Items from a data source
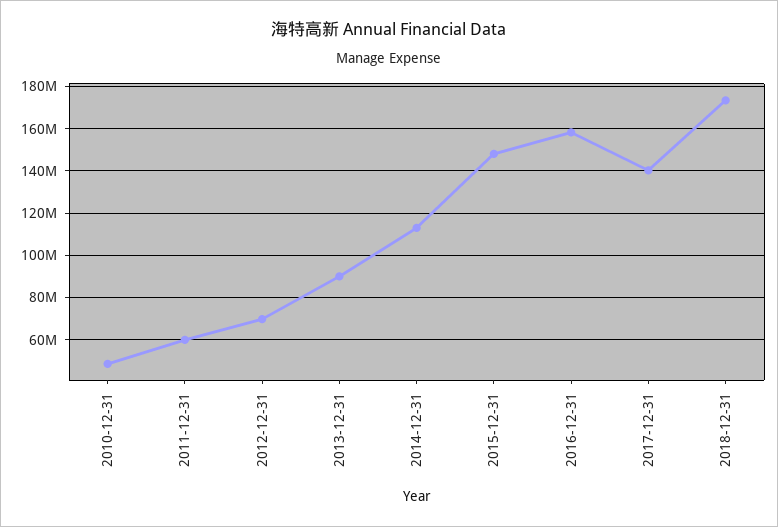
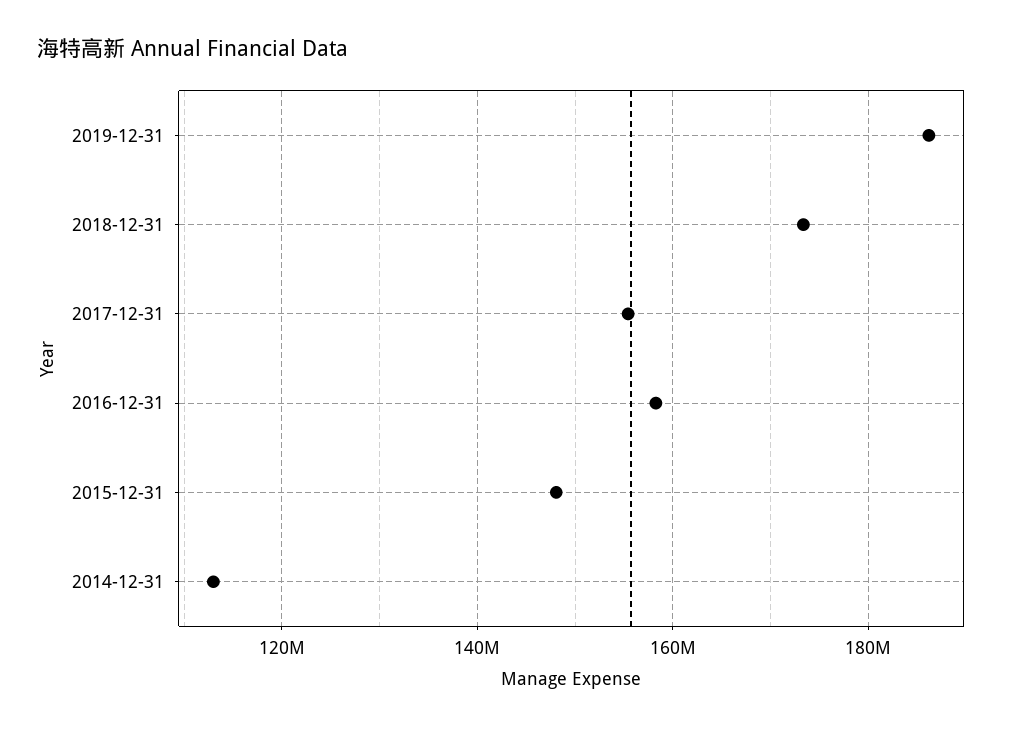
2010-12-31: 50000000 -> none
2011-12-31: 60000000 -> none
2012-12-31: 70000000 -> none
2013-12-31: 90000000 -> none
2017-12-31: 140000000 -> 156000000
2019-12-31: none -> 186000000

WHAT IS BEING ASKED: Please report all lines in the entries where "none" appears.

FINISHED TASK:
2010-12-31: 50000000 -> none
2011-12-31: 60000000 -> none
2012-12-31: 70000000 -> none
2013-12-31: 90000000 -> none
2019-12-31: none -> 186000000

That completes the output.